ESR Study of Ethynyl and Vinyl Free Radicals

Abstract

ESR spectra have been observed for ethynyl (C≡CH) and vinyl (HC=CH₂) radicals trapped in solid argon at liquid‐helium temperatures. Ethynyl radical was obtained by the photolytic decomposition of acetylene. Its ESR spectrum consisted of two narrow lines corresponding to a proton hyperfine splitting of 16.1 Oe. The assignment of this spectrum to ethynyl was confirmed by a study of the photolysis of deuteroacetylene. Hydrogen atoms were not observed in the acetylene—argon photolytic system, suggesting that this photolysis is a second‐order process involving two molecules of acetylene.
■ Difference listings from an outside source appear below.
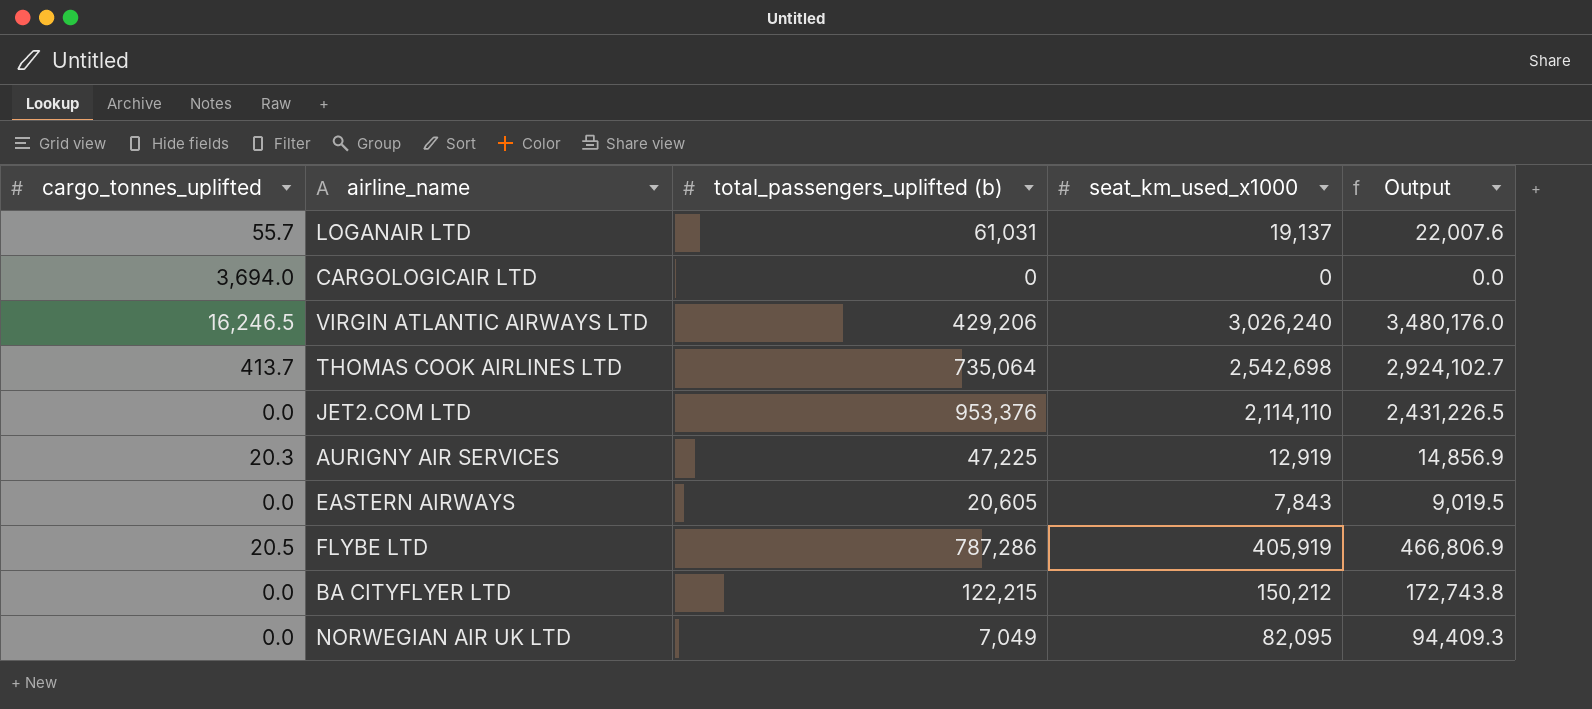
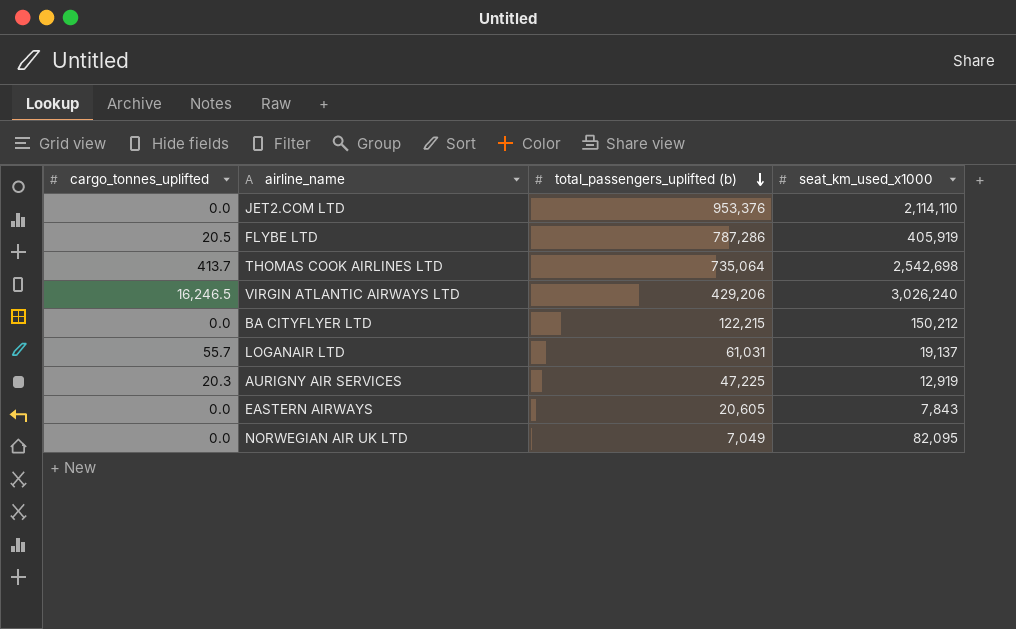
row order: none -> total_passengers_uplifted (b) descending
column Output | formula: [seat_km_used_x1000] * 1.15 -> none
row CARGOLOGICAIR LTD: 3,694.0 | 0 | 0 | 0.0 -> none

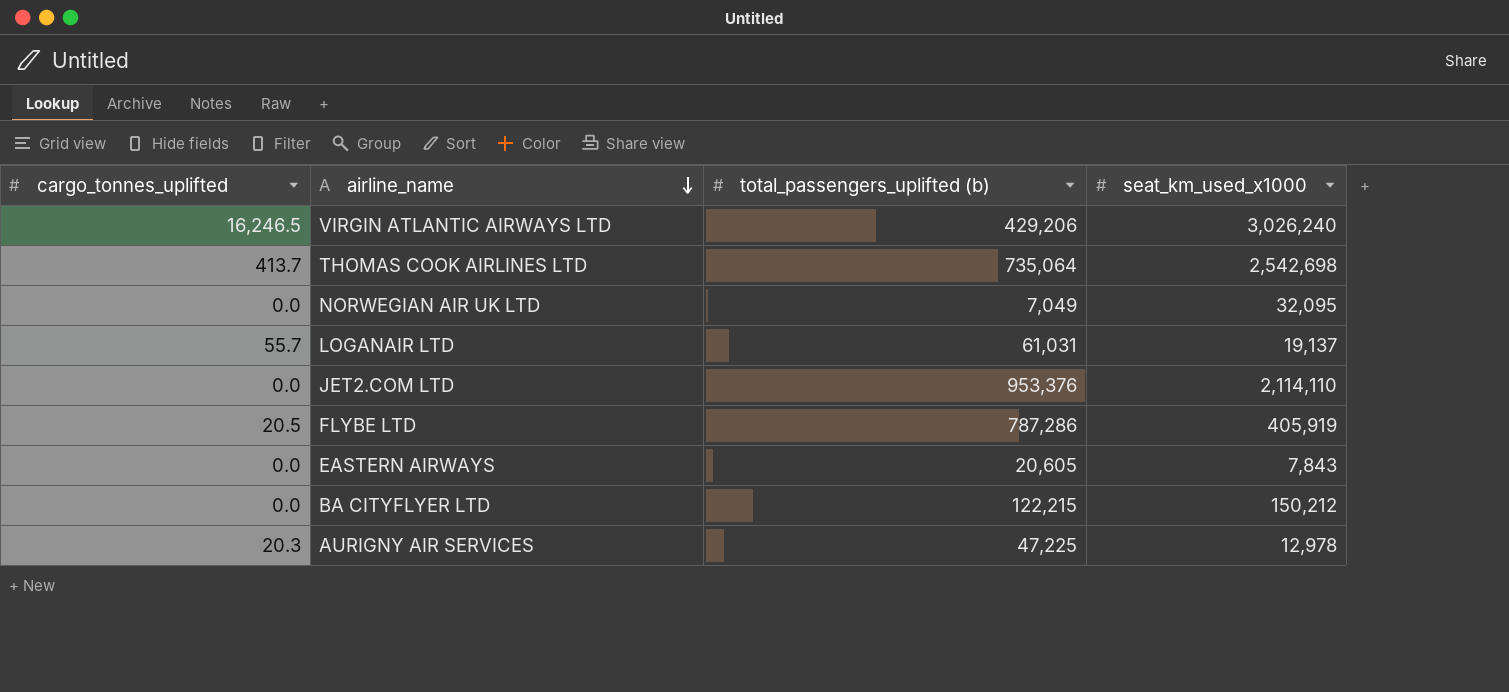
row order: total_passengers_uplifted (b) descending -> airline_name descending
NORWEGIAN AIR UK LTD | seat_km_used_x1000: 82,095 -> 32,095
AURIGNY AIR SERVICES | seat_km_used_x1000: 12,919 -> 12,978

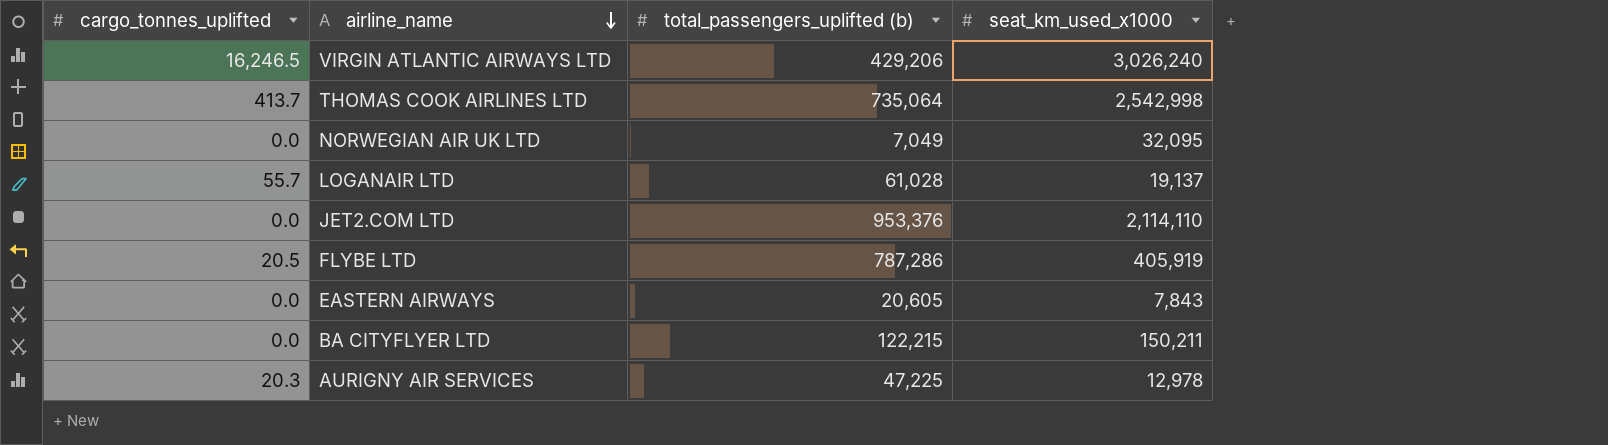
THOMAS COOK AIRLINES LTD | seat_km_used_x1000: 2,542,698 -> 2,542,998
LOGANAIR LTD | total_passengers_uplifted (b): 61,031 -> 61,028
BA CITYFLYER LTD | seat_km_used_x1000: 150,212 -> 150,211

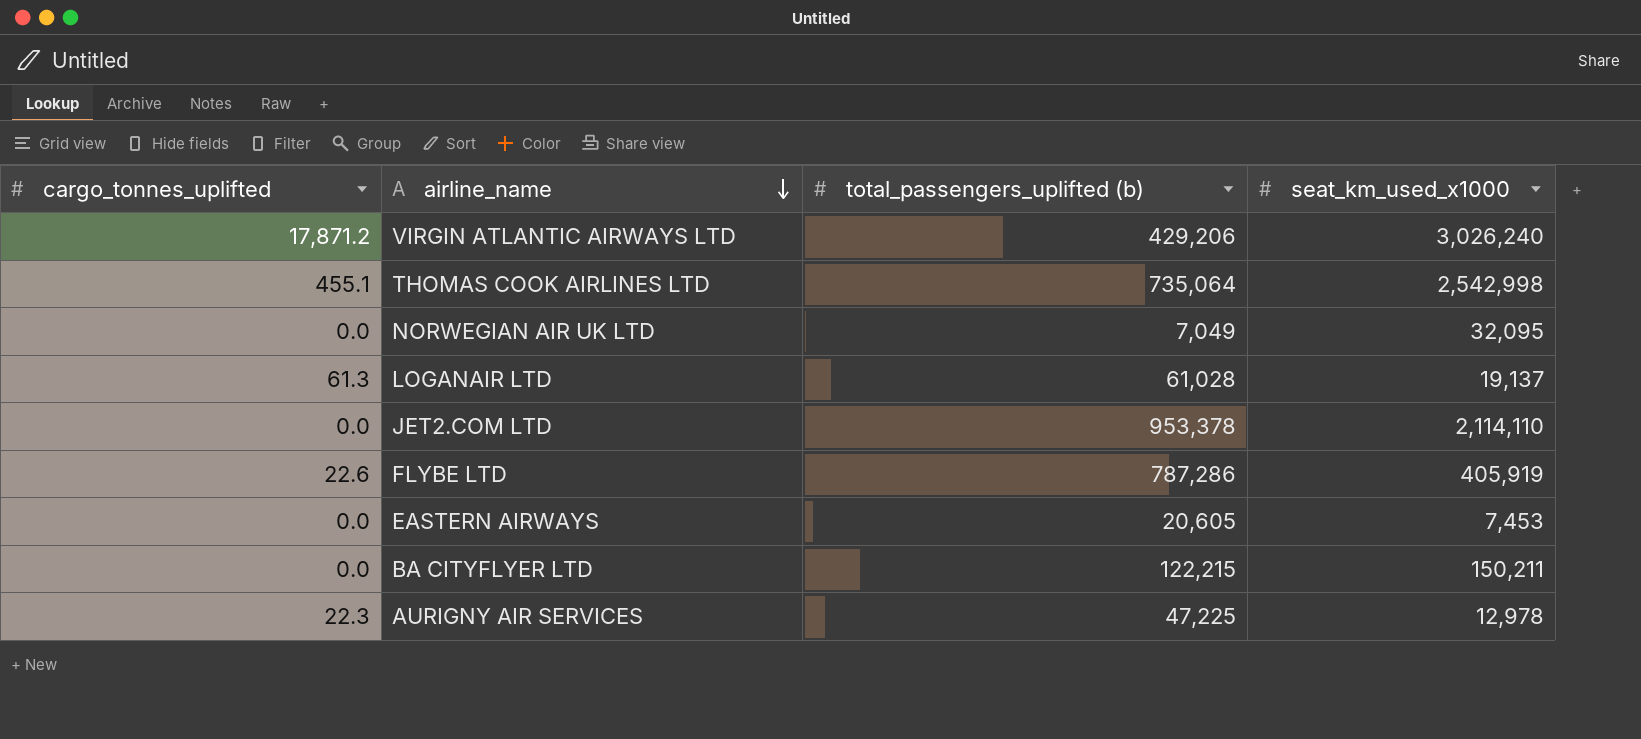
VIRGIN ATLANTIC AIRWAYS LTD | cargo_tonnes_uplifted: 16,246.5 -> 17,871.2
THOMAS COOK AIRLINES LTD | cargo_tonnes_uplifted: 413.7 -> 455.1
LOGANAIR LTD | cargo_tonnes_uplifted: 55.7 -> 61.3
JET2.COM LTD | total_passengers_uplifted (b): 953,376 -> 953,378
FLYBE LTD | cargo_tonnes_uplifted: 20.5 -> 22.6
EASTERN AIRWAYS | seat_km_used_x1000: 7,843 -> 7,453
AURIGNY AIR SERVICES | cargo_tonnes_uplifted: 20.3 -> 22.3

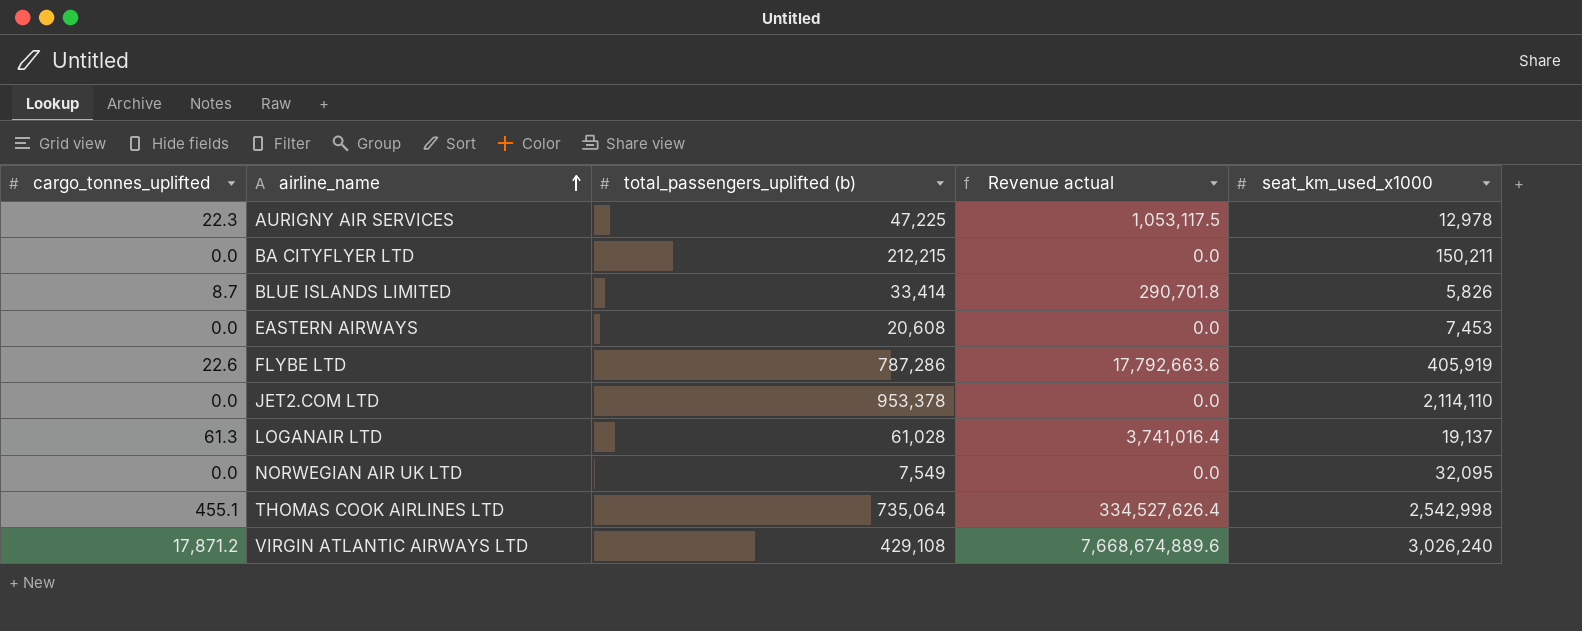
row order: airline_name descending -> airline_name ascending
column Revenue actual | formula: none -> [cargo_tonnes_uplifted] * [total_passengers_uplifted (b)]
BA CITYFLYER LTD | total_passengers_uplifted (b): 122,215 -> 212,215
row BLUE ISLANDS LIMITED: none -> 8.7 | 33,414 | 290,701.8 | 5,826
EASTERN AIRWAYS | total_passengers_uplifted (b): 20,605 -> 20,608
NORWEGIAN AIR UK LTD | total_passengers_uplifted (b): 7,049 -> 7,549
VIRGIN ATLANTIC AIRWAYS LTD | total_passengers_uplifted (b): 429,206 -> 429,108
Vinyl radical was obtained by the addition of an H atom, obtained from the photolysis of HI, to acetylene. The ESR spectrum of the vinyl radical consisted of eight broad overlapping lines resulting from the interaction of the unpaired electron with three nonequivalent protons. Addition of an H atom to deuteroacetylene at 4.2°K gave only one of the two possible structural isomers of the 1,2 dideuterovinyl radical. The ESR spectrum of this radical showed that the largest of the proton hyperfine splittings in vinyl is due to a β proton. With the aid of theory the observed hyperfine splittings were assigned to the vinyl protons as follows: A_trans,β=68 Oe, A_cis,β=34 Oe, and A_α=16 Oe, where the designations cis and trans refer to the relative positions of the β proton and the unpaired electron orbital. A theoretical treatment of the α proton splitting in vinyl and similar radicals provided a qualitative explanation of the marked difference between the α proton hyperfine splittings in the vinyl and formyl radicals.